Die beiden Designer haben sich ihren guten Ruf hart erarbeitet, durch ingeniöse architektonisch-planerische Konzepte, aber auch mit extravagantem, gewagtem Design. Auf den Namen ihres Büros kamen sie, nachdem sie an ihren Eigennamen „alles weggestrichen hatten, was uns entbehrlich erschien“. So wurde aus Birgit und Tillmann Köhn eben Birg Man Koen. Und was man in dieser Wohnung zu sehen bekommt, ist schon außerordentlich avantgardistisch. Handwerklich perfekt, mit einem Sinn für das Unerwartete – vieles ist nicht, was es auf den ersten Blick zu sein scheint.
Diese edlen Materialien verwendeten die Designer
Eine Überraschung, die man hier erlebt, ist der Boden: Der Belag ist aus Leder. Eine andere steht in der Küche. Die Möbel dort tragen den edelsten, dunkelsten, funkelndsten, absolut faszinierend gezeichneten Kalkstein. „Das ist eine Vorstufe zum Marmor, ein Stein wie dieser wird üblicherweise nicht in Küchen verwendet“, erklärt Tillmann Köhn. Die Fronten sind verkleidet mit – ja, womit eigentlich? Es sieht aus wie eine grau-weiß gesprenkelte Folie und ist relativ groß. „Das ist Ziegenpergament“, sagt Birgit Köhn, „die ungegerbte Haut einer Ziege, die wir mit vielen Schichten Naturlack überzogen haben.“
Oder der große Esstisch und der Tisch vor dem Sofa: Der Esstisch hat eine Platte, die aus weißem Corian sein könnte. Doch der Eindruck täuscht. Um ihren hölzernen Kern wurden unzählige Lagen von handgeschöpftem Papier gelegt und anschließend mit Firnis lackiert. Auch der Coffeetable hat nicht nur einen kunstvoll geschwungenen, in sich gedrehten Unterbau. Bei ihm liegt auf der Platte mit Lack überzogenes Straußenpergament. Oder der Schrank im Flur: Seine Türen haben Birg Man Koen mit einer vor allem in Nordafrika üblichen Enkaustik-Malerei behandelt. Die Bilder aus changierenden Grautönen, die dadurch entstanden, erinnern an den Himmel an einem diesigen Hamburger Novembertag.
Ein überraschendes Detail
Dem spektakulärsten Stück in diesem Orchester spektakulärer Stücke aber begegnet man am Eingang. Die erwähnten Versorgungsleitungen haben die Köhns hinter einer Insel versteckt, die sie mit in uralter Glasbläser-Technik hergestellten Spiegeln verkleideten. Die unregelmäßigen Oberflächen glitzern wie die Sonne auf den Wellen unten im Hafen – ein atemberaubender Effekt. Auf der anderen Seite dieser Spiegelinsel ist das, was man in normalen Küchen den Herd nennen würde. Tillmann Köhn drückt auf einen unsichtbaren Knopf – und von oben gleitet eine ebenfalls verspiegelte Blende herab. Nun ist der Herd eine Skulptur.
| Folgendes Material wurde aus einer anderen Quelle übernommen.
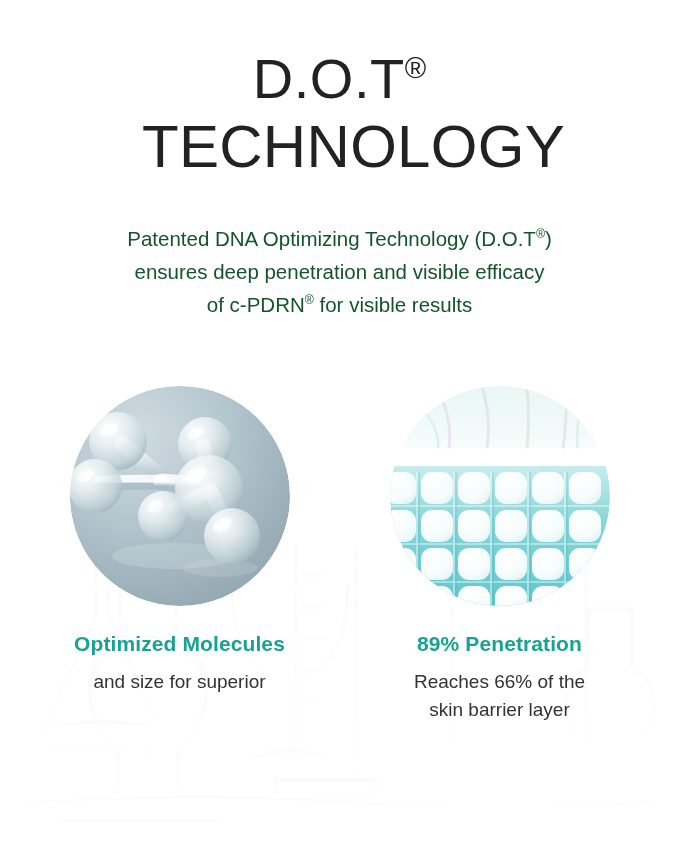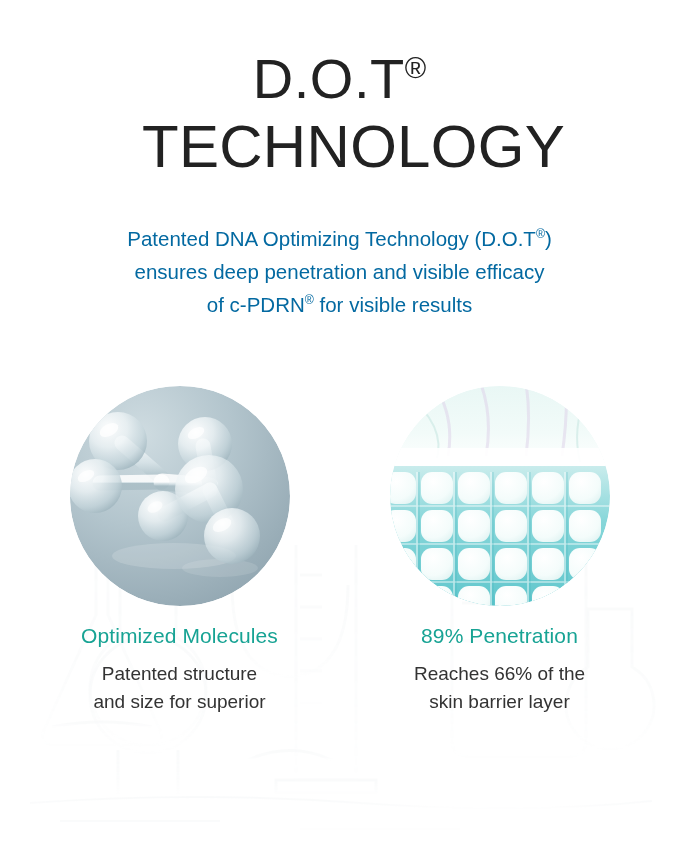--- a/index.html
+++ b/index.html
@@ -77,7 +77,7 @@
     text-align: center;
     font-size: 20.5px;
     line-height: 1.62;
-    color: #0369a1;
+    color: #14532d;
     font-weight: 400;
   }
   #subtitle .sub-line { display: block; white-space: nowrap; }

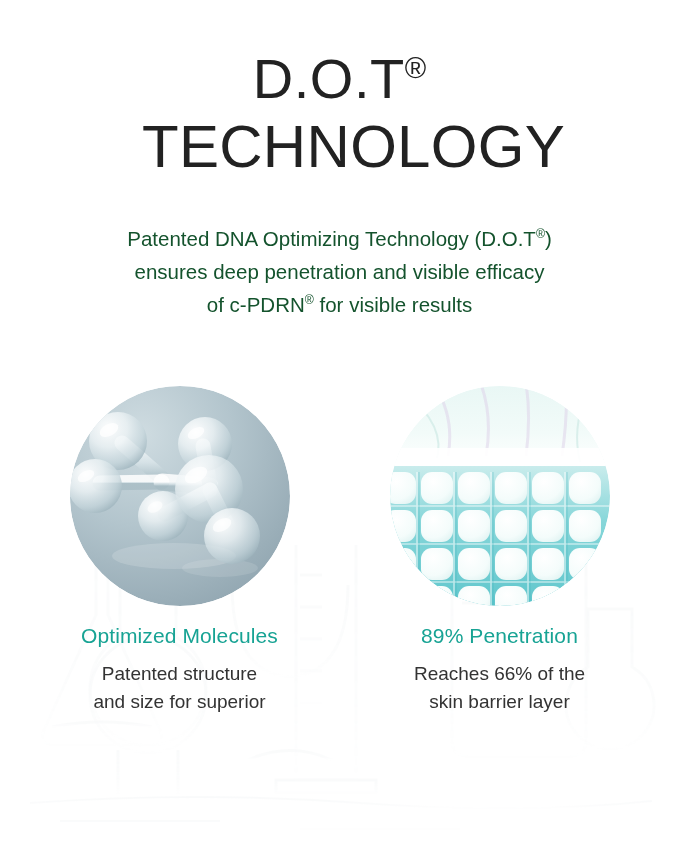--- a/index.html
+++ b/index.html
@@ -111,9 +111,9 @@
     position: relative;
   }
   .feature-heading {
-    margin-top: 18px;
+    margin-top: 26px;
     font-size: 21px;
-    font-weight: normal;
+    font-weight: bold;
     color: #17a394;
     white-space: nowrap;
     letter-spacing: 0.005em;

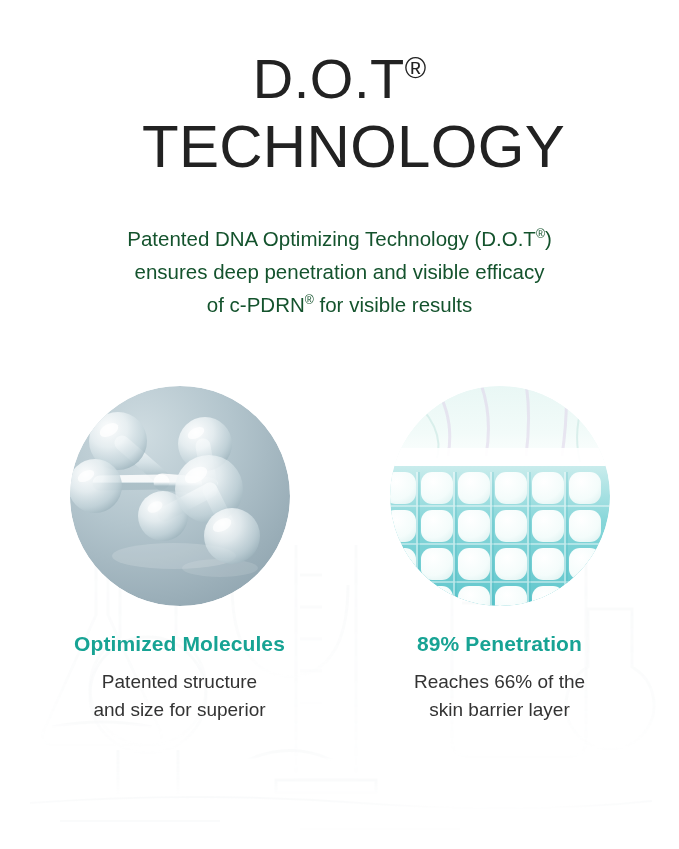--- a/index.html
+++ b/index.html
@@ -248,7 +248,6 @@
       </div>
       <div class="feature-heading">Optimized Molecules</div>
       <div class="feature-body">
-        <span class="body-line">Patented structure</span>
         <span class="body-line">and size for superior</span>
       </div>
     </div>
Unmöglich, alle bezaubernden Details aufzuzählen, die man hier bei einer Stippvisite entdeckt. Aber weil die Auftraggeberin Kunstsammlerin ist, sind da auch Arbeiten von Anselm Kiefer und Elizabeth Peyton, von Tony Cragg und Mimmo Paladino, von Eric Fischl und Robert Longo – alle mit sicherer Hand ausgewählt von einer jungen alten Dame, die mit ihren weitgespannten Interessen, ihrer Neugier und Weltoffenheit zweifellos für das gute Hamburg steht.